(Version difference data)
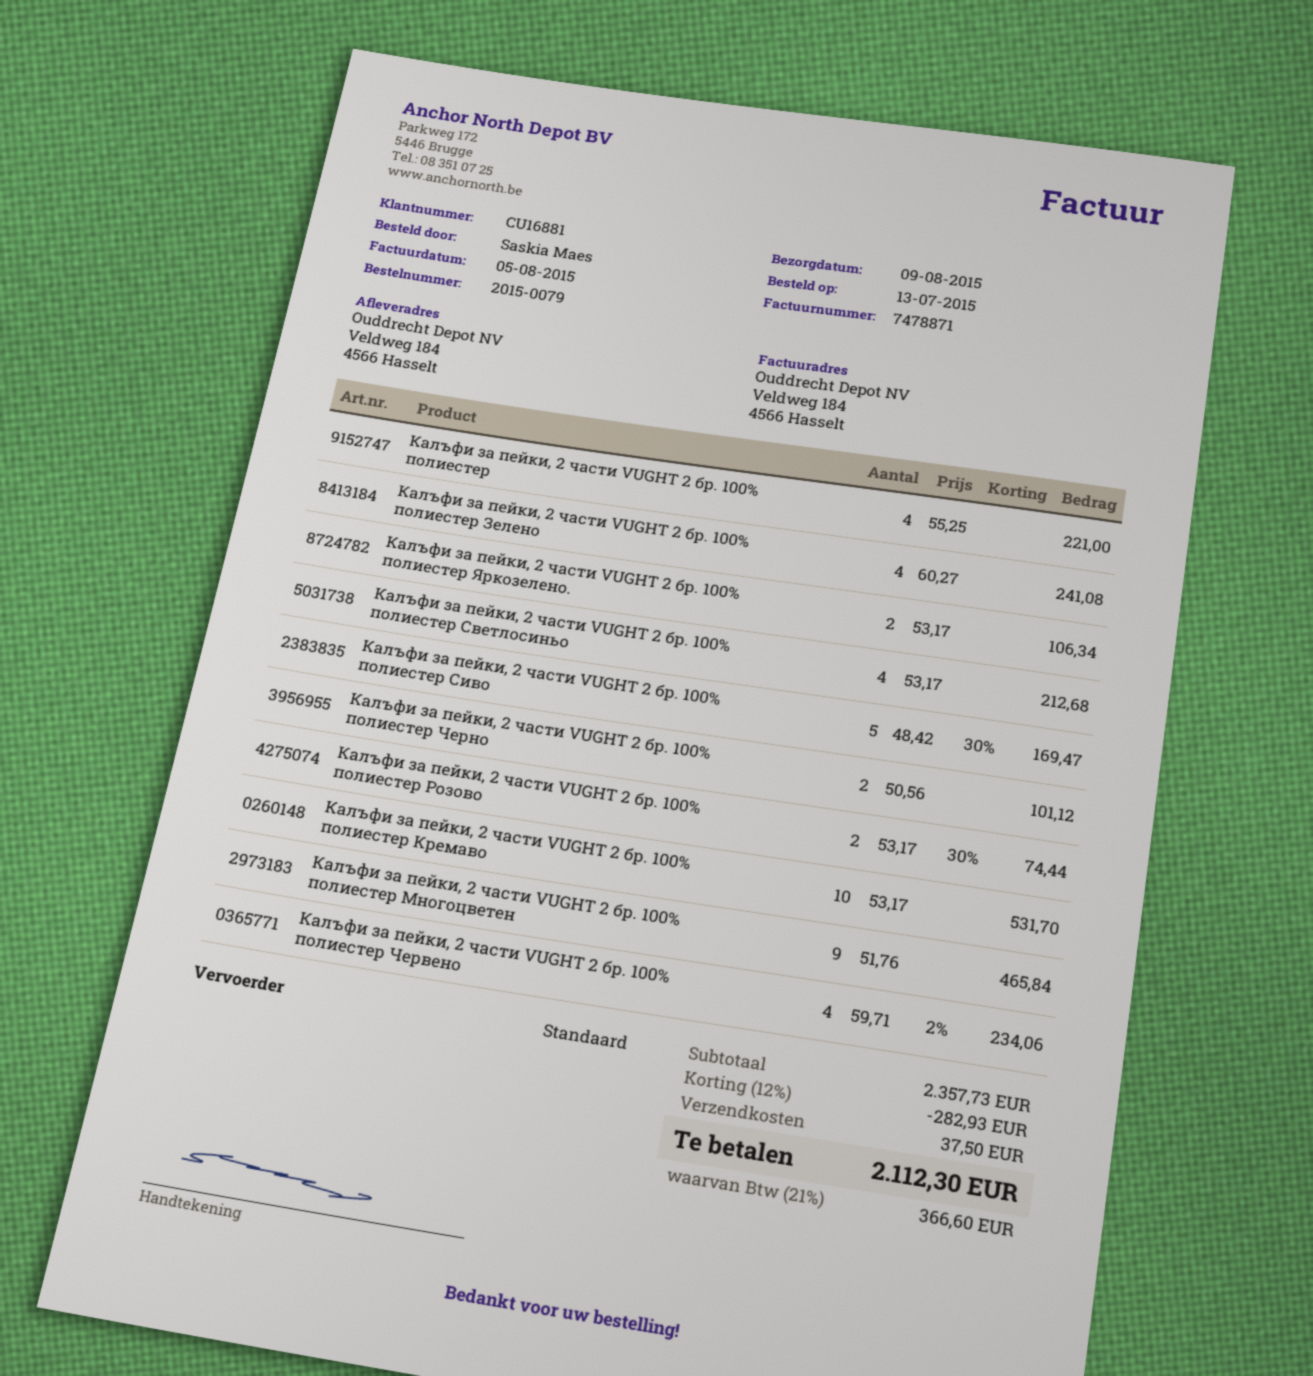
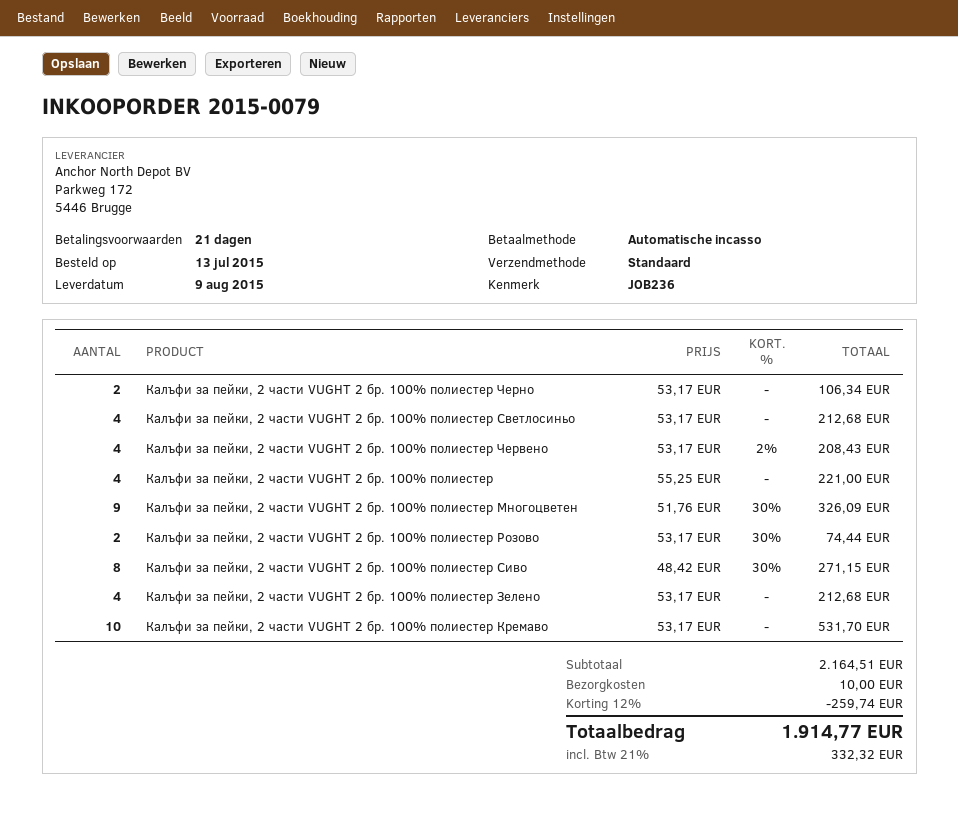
Калъфи за пейки, 2 части VUGHT 2 бр. 100% полиестер Зелено: 4 x 60.27 = 241.08 -> 4 x 53.17 = 212.68
Калъфи за пейки, 2 части VUGHT 2 бр. 100% полиестер Яркозелено.: 2 x 53.17 = 106.34 -> none
Калъфи за пейки, 2 части VUGHT 2 бр. 100% полиестер Сиво: 5 x 48.42 - 30% = 169.47 -> 8 x 48.42 - 30% = 271.15
Калъфи за пейки, 2 части VUGHT 2 бр. 100% полиестер Черно: 2 x 50.56 = 101.12 -> 2 x 53.17 = 106.34
Калъфи за пейки, 2 части VUGHT 2 бр. 100% полиестер Многоцветен: 9 x 51.76 = 465.84 -> 9 x 51.76 - 30% = 326.09
Калъфи за пейки, 2 части VUGHT 2 бр. 100% полиестер Червено: 4 x 59.71 - 2% = 234.06 -> 4 x 53.17 - 2% = 208.43
subtotal: 2357.73 -> 2164.51
discount: 12% = 282.93 -> 12% = 259.74
shipping: 37.50 -> 10.00
tax: 21% = 366.60 -> 21% = 332.32
total: 2112.30 -> 1914.77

▶ [What is required] Copy the data word for word. Pictures do not go in the copy.

▶ [Written solution]
Калъфи за пейки, 2 части VUGHT 2 бр. 100% полиестер Зелено: 4 x 60.27 = 241.08 -> 4 x 53.17 = 212.68
Калъфи за пейки, 2 части VUGHT 2 бр. 100% полиестер Яркозелено.: 2 x 53.17 = 106.34 -> none
Калъфи за пейки, 2 части VUGHT 2 бр. 100% полиестер Сиво: 5 x 48.42 - 30% = 169.47 -> 8 x 48.42 - 30% = 271.15
Калъфи за пейки, 2 части VUGHT 2 бр. 100% полиестер Черно: 2 x 50.56 = 101.12 -> 2 x 53.17 = 106.34
Калъфи за пейки, 2 части VUGHT 2 бр. 100% полиестер Многоцветен: 9 x 51.76 = 465.84 -> 9 x 51.76 - 30% = 326.09
Калъфи за пейки, 2 части VUGHT 2 бр. 100% полиестер Червено: 4 x 59.71 - 2% = 234.06 -> 4 x 53.17 - 2% = 208.43
subtotal: 2357.73 -> 2164.51
discount: 12% = 282.93 -> 12% = 259.74
shipping: 37.50 -> 10.00
tax: 21% = 366.60 -> 21% = 332.32
total: 2112.30 -> 1914.77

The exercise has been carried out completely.